Task details
What are the lines, written out exactly, from the one containing "discount: 1617.39 -> 1590.87" to the end of the entries below? Include both ends and nothing more.

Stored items
>>

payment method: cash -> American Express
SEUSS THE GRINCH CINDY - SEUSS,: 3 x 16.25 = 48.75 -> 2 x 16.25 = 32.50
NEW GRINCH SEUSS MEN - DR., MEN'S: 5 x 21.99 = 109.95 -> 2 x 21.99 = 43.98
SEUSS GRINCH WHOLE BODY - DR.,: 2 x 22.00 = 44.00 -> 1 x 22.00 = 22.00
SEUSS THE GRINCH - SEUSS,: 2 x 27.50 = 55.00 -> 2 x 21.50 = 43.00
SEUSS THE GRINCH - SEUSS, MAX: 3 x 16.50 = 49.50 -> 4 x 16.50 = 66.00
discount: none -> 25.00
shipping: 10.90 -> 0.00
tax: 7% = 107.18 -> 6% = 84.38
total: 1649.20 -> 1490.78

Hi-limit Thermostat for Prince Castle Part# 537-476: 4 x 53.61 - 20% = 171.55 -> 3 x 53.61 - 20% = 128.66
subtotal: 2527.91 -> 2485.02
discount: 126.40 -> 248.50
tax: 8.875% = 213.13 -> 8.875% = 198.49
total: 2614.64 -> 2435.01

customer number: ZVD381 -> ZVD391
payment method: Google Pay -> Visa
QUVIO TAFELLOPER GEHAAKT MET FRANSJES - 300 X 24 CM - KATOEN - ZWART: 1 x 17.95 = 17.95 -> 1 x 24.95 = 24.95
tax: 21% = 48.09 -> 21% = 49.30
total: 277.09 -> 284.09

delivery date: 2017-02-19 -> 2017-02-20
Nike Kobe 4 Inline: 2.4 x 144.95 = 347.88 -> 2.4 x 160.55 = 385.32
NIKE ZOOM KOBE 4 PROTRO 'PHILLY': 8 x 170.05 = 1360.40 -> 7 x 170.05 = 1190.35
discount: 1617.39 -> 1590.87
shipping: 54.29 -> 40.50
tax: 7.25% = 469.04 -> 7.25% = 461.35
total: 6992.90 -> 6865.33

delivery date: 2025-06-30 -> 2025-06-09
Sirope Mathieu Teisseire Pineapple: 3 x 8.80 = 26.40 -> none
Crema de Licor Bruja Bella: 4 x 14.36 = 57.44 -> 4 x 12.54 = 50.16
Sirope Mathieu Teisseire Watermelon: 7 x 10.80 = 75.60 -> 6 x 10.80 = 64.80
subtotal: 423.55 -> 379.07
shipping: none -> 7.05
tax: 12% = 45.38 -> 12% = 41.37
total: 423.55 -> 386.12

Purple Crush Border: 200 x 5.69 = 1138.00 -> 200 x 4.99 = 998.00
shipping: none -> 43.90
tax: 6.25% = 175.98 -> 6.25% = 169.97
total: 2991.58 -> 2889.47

<<

Exercise result
discount: 1617.39 -> 1590.87
shipping: 54.29 -> 40.50
tax: 7.25% = 469.04 -> 7.25% = 461.35
total: 6992.90 -> 6865.33

delivery date: 2025-06-30 -> 2025-06-09
Sirope Mathieu Teisseire Pineapple: 3 x 8.80 = 26.40 -> none
Crema de Licor Bruja Bella: 4 x 14.36 = 57.44 -> 4 x 12.54 = 50.16
Sirope Mathieu Teisseire Watermelon: 7 x 10.80 = 75.60 -> 6 x 10.80 = 64.80
subtotal: 423.55 -> 379.07
shipping: none -> 7.05
tax: 12% = 45.38 -> 12% = 41.37
total: 423.55 -> 386.12

Purple Crush Border: 200 x 5.69 = 1138.00 -> 200 x 4.99 = 998.00
shipping: none -> 43.90
tax: 6.25% = 175.98 -> 6.25% = 169.97
total: 2991.58 -> 2889.47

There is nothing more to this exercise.